Copy exactly the stretch of data below from the line with "فى أوجادوجو .</p>" through the line with "عن قانون البحار</h3>", including both of those lines.

Start of Data to process

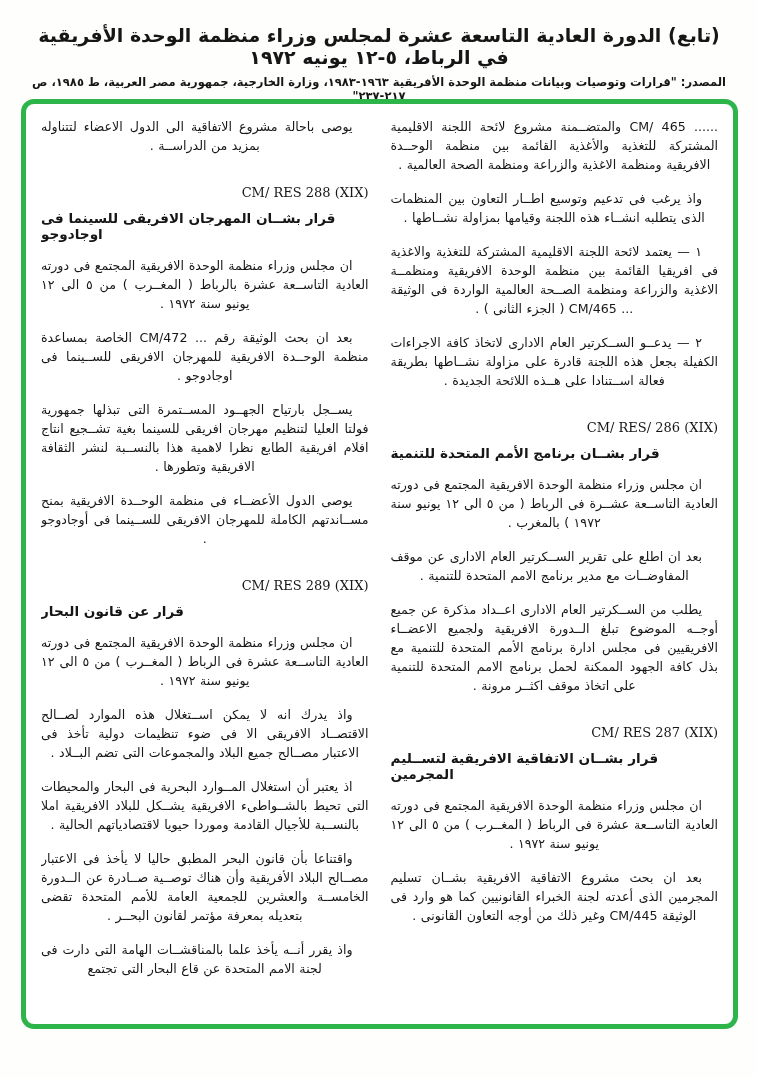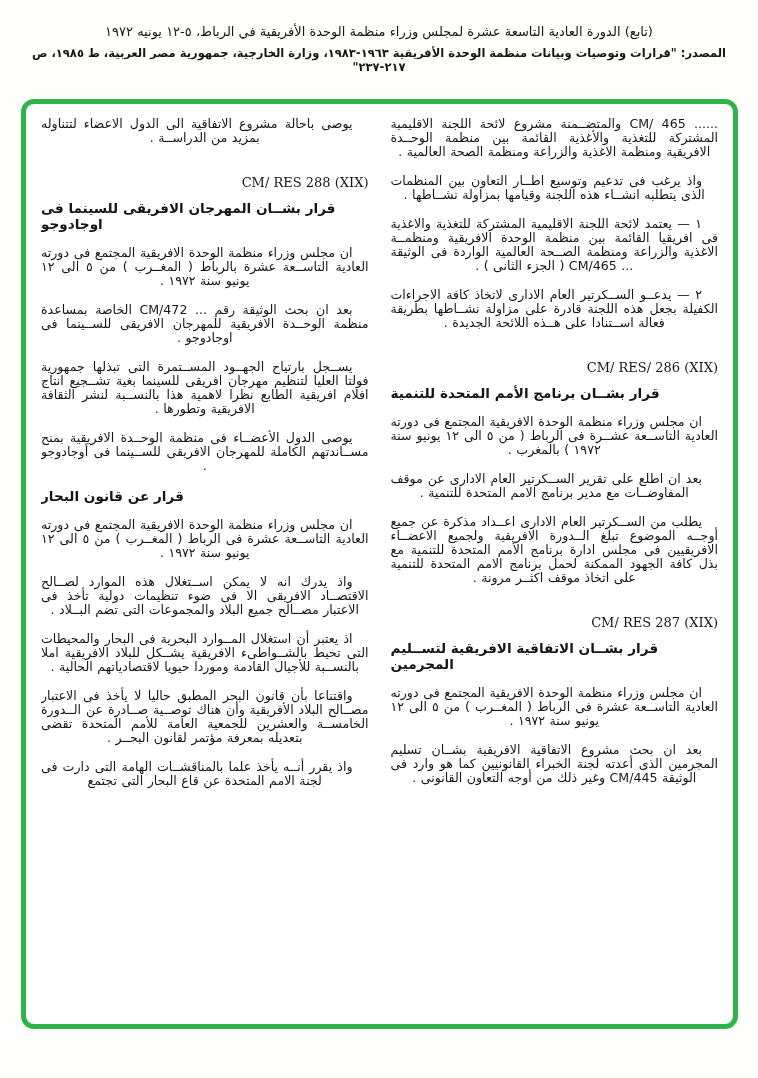--- a/index.html
+++ b/index.html
@@ -20,8 +20,8 @@
     direction: rtl;
   }
   .header-title {
-    font-size: 13px;
-    font-weight: normal;
+    font-size: 19px;
+    font-weight: bold;
     letter-spacing: 0;
     margin: 0 28px 7px;
   }

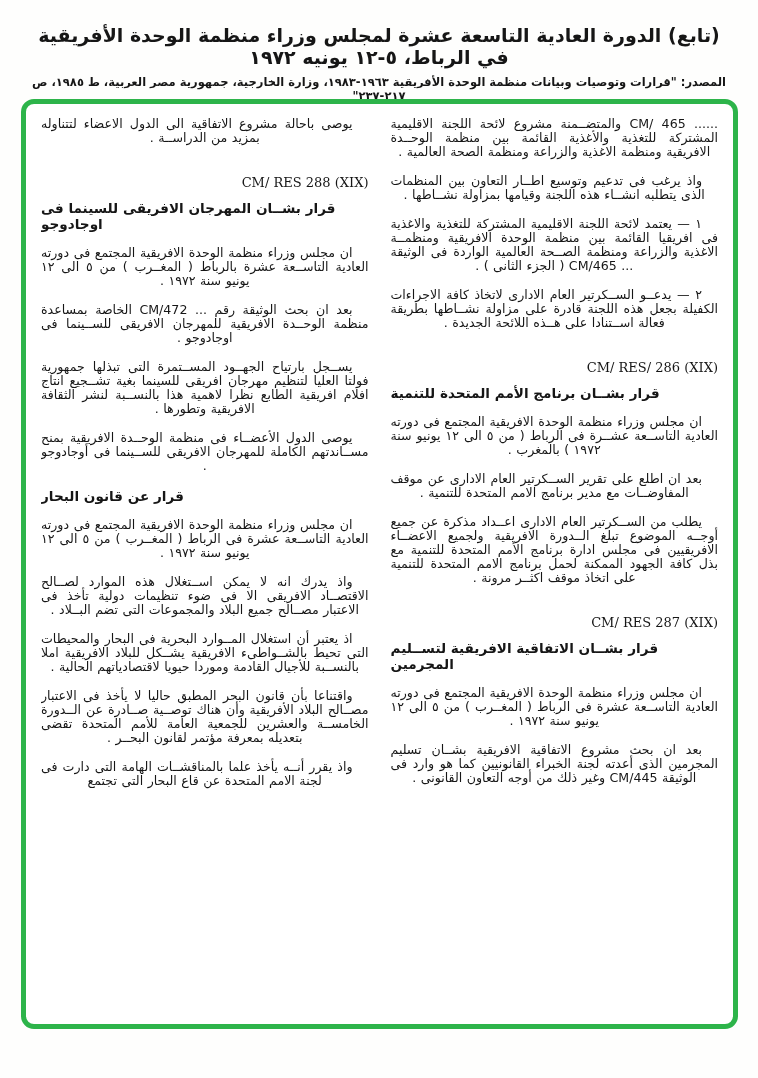--- a/index.html
+++ b/index.html
@@ -59,7 +59,7 @@
     text-align: justify;
     text-align-last: center;
     font-size: 12.6px;
-    line-height: 14px;
+    line-height: 19px;
     margin: 0 0 15px 0;
     text-indent: 16px;
     word-spacing: 0.5px;

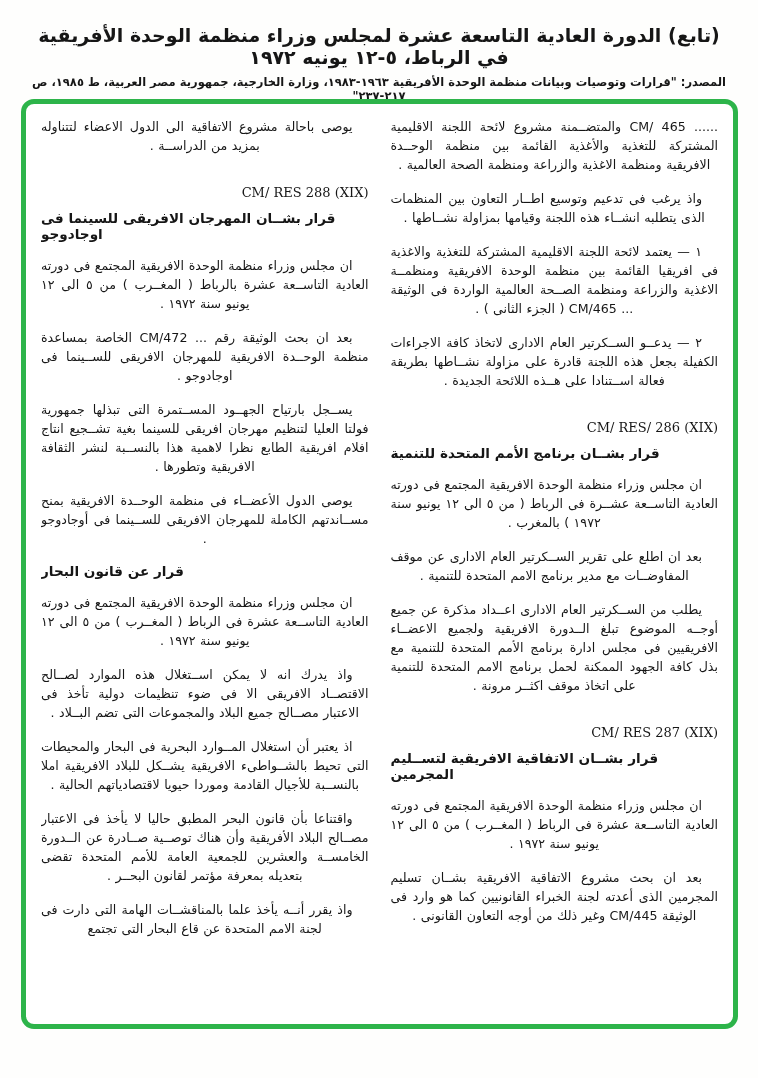--- a/index.html
+++ b/index.html
@@ -130,6 +130,7 @@
       <p class="para">بعد ان بحث الوثيقة رقم ... CM/472 الخاصة بمساعدة منظمة الوحــدة الافريقية للمهرجان الافريقى للســينما فى اوجادوجو .</p>
       <p class="para">يســجل بارتياح الجهــود المســتمرة التى تبذلها جمهورية فولتا العليا لتنظيم مهرجان افريقى للسينما بغية تشــجيع انتاج افلام افريقية الطابع نظرا لاهمية هذا بالنســبة لنشر الثقافة الافريقية وتطورها .</p>
       <p class="para">يوصى الدول الأعضــاء فى منظمة الوحــدة الافريقية بمنح مســاندتهم الكاملة للمهرجان الافريقى للســينما فى أوجادوجو .</p>
+      <p class="code gap-lg">CM/ RES 289 (XIX)</p>
       <h3 class="heading">قرار عن قانون البحار</h3>
       <p class="para">ان مجلس وزراء منظمة الوحدة الافريقية المجتمع فى دورته العادية التاســعة عشرة فى الرباط ( المغــرب ) من ٥ الى ١٢ يونيو سنة ١٩٧٢ .</p>
       <p class="para">واذ يدرك انه لا يمكن اســتغلال هذه الموارد لصــالح الاقتصــاد الافريقى الا فى ضوء تنظيمات دولية تأخذ فى الاعتبار مصــالح جميع البلاد والمجموعات التى تضم البــلاد .</p>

End of Data to process

● Result for this exercise:
       <p class="para">يوصى الدول الأعضــاء فى منظمة الوحــدة الافريقية بمنح مســاندتهم الكاملة للمهرجان الافريقى للســينما فى أوجادوجو .</p>
+      <p class="code gap-lg">CM/ RES 289 (XIX)</p>
       <h3 class="heading">قرار عن قانون البحار</h3>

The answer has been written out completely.